[Given entries Boundary: Start]

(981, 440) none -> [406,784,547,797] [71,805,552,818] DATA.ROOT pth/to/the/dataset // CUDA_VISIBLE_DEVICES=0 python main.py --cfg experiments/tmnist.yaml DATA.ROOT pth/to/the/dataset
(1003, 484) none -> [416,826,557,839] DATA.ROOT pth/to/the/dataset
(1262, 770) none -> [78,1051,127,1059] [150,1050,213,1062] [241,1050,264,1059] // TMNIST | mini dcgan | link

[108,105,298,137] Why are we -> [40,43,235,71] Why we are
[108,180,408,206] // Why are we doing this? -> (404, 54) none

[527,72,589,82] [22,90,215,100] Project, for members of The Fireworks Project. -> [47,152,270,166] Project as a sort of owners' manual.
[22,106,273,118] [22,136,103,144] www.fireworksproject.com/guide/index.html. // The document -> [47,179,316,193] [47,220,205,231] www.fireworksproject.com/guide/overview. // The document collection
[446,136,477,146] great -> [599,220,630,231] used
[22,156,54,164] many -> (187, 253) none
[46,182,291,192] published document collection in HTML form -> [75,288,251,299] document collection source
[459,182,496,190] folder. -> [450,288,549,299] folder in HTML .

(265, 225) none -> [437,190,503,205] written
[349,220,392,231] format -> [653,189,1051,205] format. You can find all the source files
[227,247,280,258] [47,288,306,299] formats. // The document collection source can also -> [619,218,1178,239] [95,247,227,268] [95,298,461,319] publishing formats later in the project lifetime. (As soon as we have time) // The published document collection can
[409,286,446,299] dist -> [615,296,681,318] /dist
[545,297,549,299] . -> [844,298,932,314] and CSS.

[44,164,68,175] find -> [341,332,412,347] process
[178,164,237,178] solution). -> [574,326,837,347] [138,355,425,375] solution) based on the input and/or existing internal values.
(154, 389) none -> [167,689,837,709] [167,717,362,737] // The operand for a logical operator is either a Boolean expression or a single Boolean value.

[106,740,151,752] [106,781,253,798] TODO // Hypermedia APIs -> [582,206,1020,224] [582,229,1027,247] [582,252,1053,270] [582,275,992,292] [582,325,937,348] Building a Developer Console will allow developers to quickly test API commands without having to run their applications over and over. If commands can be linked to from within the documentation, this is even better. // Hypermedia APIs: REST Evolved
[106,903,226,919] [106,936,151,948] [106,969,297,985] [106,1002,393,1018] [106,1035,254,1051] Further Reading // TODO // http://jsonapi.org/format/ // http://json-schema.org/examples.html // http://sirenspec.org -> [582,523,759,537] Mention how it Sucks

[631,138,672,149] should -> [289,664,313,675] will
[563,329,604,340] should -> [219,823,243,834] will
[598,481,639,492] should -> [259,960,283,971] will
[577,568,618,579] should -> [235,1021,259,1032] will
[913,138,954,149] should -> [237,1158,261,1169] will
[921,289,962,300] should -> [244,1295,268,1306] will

[Given entries Boundary: End]

Copy out each line of the data above, exactly, if it lies between the line holding "[22,136,103,144] www.fireworksproject.com/guide/index.html. //" and the line holding "(154, 389) none", inclusive; copy no other line.

[22,106,273,118] [22,136,103,144] www.fireworksproject.com/guide/index.html. // The document -> [47,179,316,193] [47,220,205,231] www.fireworksproject.com/guide/overview. // The document collection
[446,136,477,146] great -> [599,220,630,231] used
[22,156,54,164] many -> (187, 253) none
[46,182,291,192] published document collection in HTML form -> [75,288,251,299] document collection source
[459,182,496,190] folder. -> [450,288,549,299] folder in HTML .

(265, 225) none -> [437,190,503,205] written
[349,220,392,231] format -> [653,189,1051,205] format. You can find all the source files
[227,247,280,258] [47,288,306,299] formats. // The document collection source can also -> [619,218,1178,239] [95,247,227,268] [95,298,461,319] publishing formats later in the project lifetime. (As soon as we have time) // The published document collection can
[409,286,446,299] dist -> [615,296,681,318] /dist
[545,297,549,299] . -> [844,298,932,314] and CSS.

[44,164,68,175] find -> [341,332,412,347] process
[178,164,237,178] solution). -> [574,326,837,347] [138,355,425,375] solution) based on the input and/or existing internal values.
(154, 389) none -> [167,689,837,709] [167,717,362,737] // The operand for a logical operator is either a Boolean expression or a single Boolean value.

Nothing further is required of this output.